What you have to do:
All of the data goes into your copy exactly as written. Images do not.

───── Information supplied ─────

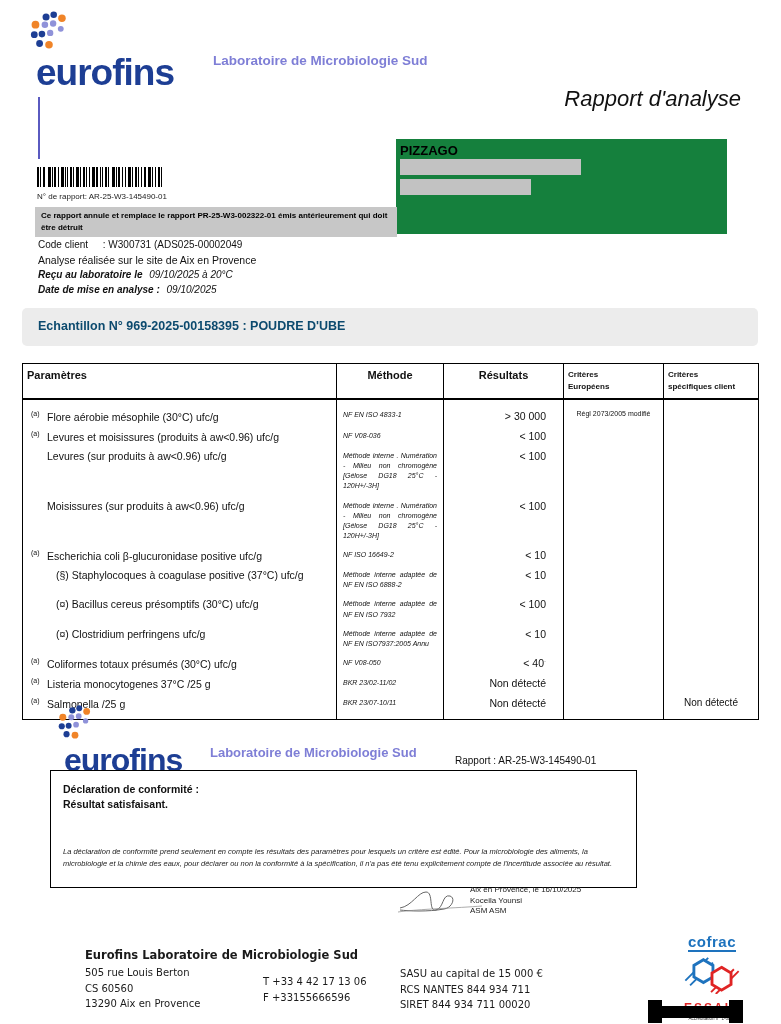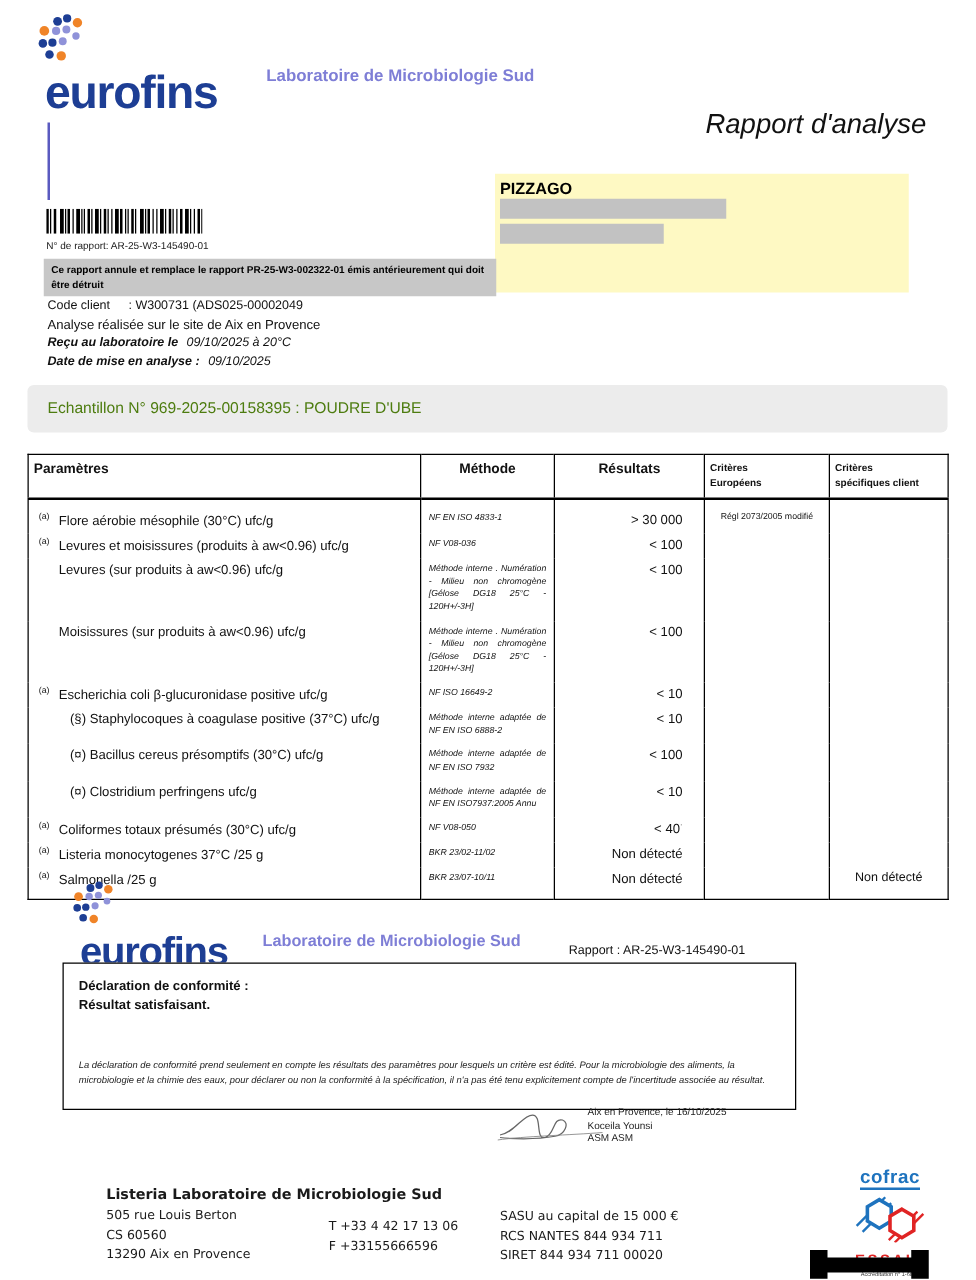--- a/index.html
+++ b/index.html
@@ -13,35 +13,35 @@
 
   
   .brand-row { display:flex; align-items:flex-start;flex-direction:column; }
   .brand-text { font-weight:bold; color:#1d3e94; letter-spacing:-1px; line-height:1; }
   .brand-sub { font-weight:bold; color:#7e7ed6; }
   .brand-bar { background:#5a5ac0; width:2px; }
 
   
   #title { font-style:italic; font-size:22px; color:#111; }
 
-  #client-panel { background:#fef9c3; }
+  #client-panel { background:#15803d; }
   #client-name { font-weight:bold; font-size:13px; color:#000; }
   .redact { background:#c2c2c2; position:absolute; }
 
   #report-no { font-size:8px; color:#222;text-align:center; }
   #notice { background:#c7c7c7; font-size:8px; font-weight:bold; line-height:1.5; padding:3px 6px; color:#000; }
 
   .info-line { font-size:10px; color:#111; }
   .info-label { display:inline-block; width:62px; }
   .bold-italic { font-weight:bold; font-style:italic; }
   .italic { font-style:italic; }
 
   
   #sample-bar { background:#ececec; border-radius:5px; }
-  #sample-title { font-weight:normal; font-size:12.5px; padding:11px 0 0 16px; color:#4d7c0f; }
+  #sample-title { font-weight:bold; font-size:12.5px; padding:11px 0 0 16px; color:#0c4a6e; }
 
   
   #results-table { border-collapse:collapse; table-layout:fixed; width:736px; }
   #results-table th, #results-table td { vertical-align:top; }
   #results-table thead th {
     border-bottom:2.5px solid #000; font-weight:bold; padding:5px 4px; height:33px;
   }
   #results-table { border:1.5px solid #000; }
   #results-table th + th, #results-table td + td { border-left:1.5px solid #000; }
   th.h-param { text-align:left; padding-left:14px; font-size:11px; vertical-align:middle; }
@@ -324,21 +324,21 @@
   <div class="abs" style="left:398px; top:886px;">
     <svg width="85" height="30" viewBox="0 0 85 30">
       <path d="M2,22 C14,20 20,6 28,6 C36,6 30,26 38,24 C46,22 44,8 52,10 C58,12 54,22 46,23 C30,26 10,25 2,24" fill="none" stroke="#666" stroke-width="1"></path>
       <path d="M0,26 C20,23 60,22 84,20" fill="none" stroke="#888" stroke-width="0.7"></path>
     </svg>
   </div>
   <div class="abs sig-text" style="left:470px; top:885px; width:130px;">Aix en Provence, le 16/10/2025</div>
   <div class="abs sig-text" style="left:470px; top:896px; width:130px;">Koceila Younsi</div>
   <div class="abs sig-text" style="left:470px; top:906px; width:130px;">ASM ASM</div>
 
-  <div class="abs footer-text" id="footer-company" style="left:85px; top:948px;">Listeria Laboratoire de Microbiologie Sud</div>
+  <div class="abs footer-text" id="footer-company" style="left:85px; top:948px;">Eurofins Laboratoire de Microbiologie Sud</div>
   <div class="abs footer-text footer-line" style="left:85px; top:965px;">
     <div>505 rue Louis Berton</div>
     <div>CS 60560</div>
     <div>13290 Aix en Provence</div>
   </div>
   <div class="abs footer-text footer-line" style="left:263px; top:974px;">
     <div>T +33 4 42 17 13 06</div>
     <div>F +33155666596</div>
   </div>
   <div class="abs footer-text footer-line" style="left:400px; top:966px;">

─────

Your solution:
--- a/index.html
+++ b/index.html
@@ -13,35 +13,35 @@
 
   
   .brand-row { display:flex; align-items:flex-start;flex-direction:column; }
   .brand-text { font-weight:bold; color:#1d3e94; letter-spacing:-1px; line-height:1; }
   .brand-sub { font-weight:bold; color:#7e7ed6; }
   .brand-bar { background:#5a5ac0; width:2px; }
 
   
   #title { font-style:italic; font-size:22px; color:#111; }
 
-  #client-panel { background:#fef9c3; }
+  #client-panel { background:#15803d; }
   #client-name { font-weight:bold; font-size:13px; color:#000; }
   .redact { background:#c2c2c2; position:absolute; }
 
   #report-no { font-size:8px; color:#222;text-align:center; }
   #notice { background:#c7c7c7; font-size:8px; font-weight:bold; line-height:1.5; padding:3px 6px; color:#000; }
 
   .info-line { font-size:10px; color:#111; }
   .info-label { display:inline-block; width:62px; }
   .bold-italic { font-weight:bold; font-style:italic; }
   .italic { font-style:italic; }
 
   
   #sample-bar { background:#ececec; border-radius:5px; }
-  #sample-title { font-weight:normal; font-size:12.5px; padding:11px 0 0 16px; color:#4d7c0f; }
+  #sample-title { font-weight:bold; font-size:12.5px; padding:11px 0 0 16px; color:#0c4a6e; }
 
   
   #results-table { border-collapse:collapse; table-layout:fixed; width:736px; }
   #results-table th, #results-table td { vertical-align:top; }
   #results-table thead th {
     border-bottom:2.5px solid #000; font-weight:bold; padding:5px 4px; height:33px;
   }
   #results-table { border:1.5px solid #000; }
   #results-table th + th, #results-table td + td { border-left:1.5px solid #000; }
   th.h-param { text-align:left; padding-left:14px; font-size:11px; vertical-align:middle; }
@@ -324,21 +324,21 @@
   <div class="abs" style="left:398px; top:886px;">
     <svg width="85" height="30" viewBox="0 0 85 30">
       <path d="M2,22 C14,20 20,6 28,6 C36,6 30,26 38,24 C46,22 44,8 52,10 C58,12 54,22 46,23 C30,26 10,25 2,24" fill="none" stroke="#666" stroke-width="1"></path>
       <path d="M0,26 C20,23 60,22 84,20" fill="none" stroke="#888" stroke-width="0.7"></path>
     </svg>
   </div>
   <div class="abs sig-text" style="left:470px; top:885px; width:130px;">Aix en Provence, le 16/10/2025</div>
   <div class="abs sig-text" style="left:470px; top:896px; width:130px;">Koceila Younsi</div>
   <div class="abs sig-text" style="left:470px; top:906px; width:130px;">ASM ASM</div>
 
-  <div class="abs footer-text" id="footer-company" style="left:85px; top:948px;">Listeria Laboratoire de Microbiologie Sud</div>
+  <div class="abs footer-text" id="footer-company" style="left:85px; top:948px;">Eurofins Laboratoire de Microbiologie Sud</div>
   <div class="abs footer-text footer-line" style="left:85px; top:965px;">
     <div>505 rue Louis Berton</div>
     <div>CS 60560</div>
     <div>13290 Aix en Provence</div>
   </div>
   <div class="abs footer-text footer-line" style="left:263px; top:974px;">
     <div>T +33 4 42 17 13 06</div>
     <div>F +33155666596</div>
   </div>
   <div class="abs footer-text footer-line" style="left:400px; top:966px;">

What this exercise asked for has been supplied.